Stored data entries:

==*==

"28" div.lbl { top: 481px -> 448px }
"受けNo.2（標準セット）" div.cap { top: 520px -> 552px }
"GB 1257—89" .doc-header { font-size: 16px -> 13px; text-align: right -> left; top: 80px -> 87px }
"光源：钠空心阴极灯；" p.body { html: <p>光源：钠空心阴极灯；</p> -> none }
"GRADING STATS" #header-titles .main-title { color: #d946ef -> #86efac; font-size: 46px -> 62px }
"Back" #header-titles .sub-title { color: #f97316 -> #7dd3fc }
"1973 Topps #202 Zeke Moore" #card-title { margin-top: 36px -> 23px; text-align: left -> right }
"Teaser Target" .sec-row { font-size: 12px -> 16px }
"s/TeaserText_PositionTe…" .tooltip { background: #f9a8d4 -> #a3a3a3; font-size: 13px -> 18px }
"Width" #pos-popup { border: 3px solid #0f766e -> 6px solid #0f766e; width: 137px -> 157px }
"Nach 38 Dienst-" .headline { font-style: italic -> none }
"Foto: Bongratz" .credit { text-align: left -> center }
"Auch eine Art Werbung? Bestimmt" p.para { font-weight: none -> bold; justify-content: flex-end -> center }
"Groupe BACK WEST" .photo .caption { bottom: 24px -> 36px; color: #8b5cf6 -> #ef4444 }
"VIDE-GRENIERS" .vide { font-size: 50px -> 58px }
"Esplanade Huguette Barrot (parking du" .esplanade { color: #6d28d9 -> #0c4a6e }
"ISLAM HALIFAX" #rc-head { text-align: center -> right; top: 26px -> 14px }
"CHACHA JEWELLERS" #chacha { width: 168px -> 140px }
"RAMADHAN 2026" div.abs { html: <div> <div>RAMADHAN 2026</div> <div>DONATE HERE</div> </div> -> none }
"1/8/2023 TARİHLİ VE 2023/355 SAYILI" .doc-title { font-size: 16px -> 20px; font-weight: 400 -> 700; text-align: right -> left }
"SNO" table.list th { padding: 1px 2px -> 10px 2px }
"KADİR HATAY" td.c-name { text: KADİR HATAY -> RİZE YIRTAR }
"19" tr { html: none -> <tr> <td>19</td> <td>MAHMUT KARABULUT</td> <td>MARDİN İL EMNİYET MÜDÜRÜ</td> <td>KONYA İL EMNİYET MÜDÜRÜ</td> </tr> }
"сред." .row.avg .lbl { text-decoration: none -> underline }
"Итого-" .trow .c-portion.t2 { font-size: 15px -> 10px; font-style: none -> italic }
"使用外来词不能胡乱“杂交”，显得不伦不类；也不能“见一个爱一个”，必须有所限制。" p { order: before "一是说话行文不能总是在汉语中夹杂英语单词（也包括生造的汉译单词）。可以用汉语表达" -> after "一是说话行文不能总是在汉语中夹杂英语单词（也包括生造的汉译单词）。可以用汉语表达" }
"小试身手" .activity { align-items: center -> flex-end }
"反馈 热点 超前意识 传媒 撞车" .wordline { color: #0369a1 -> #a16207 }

==*==

**EXERCISE BRIEF**
Among the entries above, find every line holding "titles" and copy it.

**TASK OUTPUT**
"GRADING STATS" #header-titles .main-title { color: #d946ef -> #86efac; font-size: 46px -> 62px }
"Back" #header-titles .sub-title { color: #f97316 -> #7dd3fc }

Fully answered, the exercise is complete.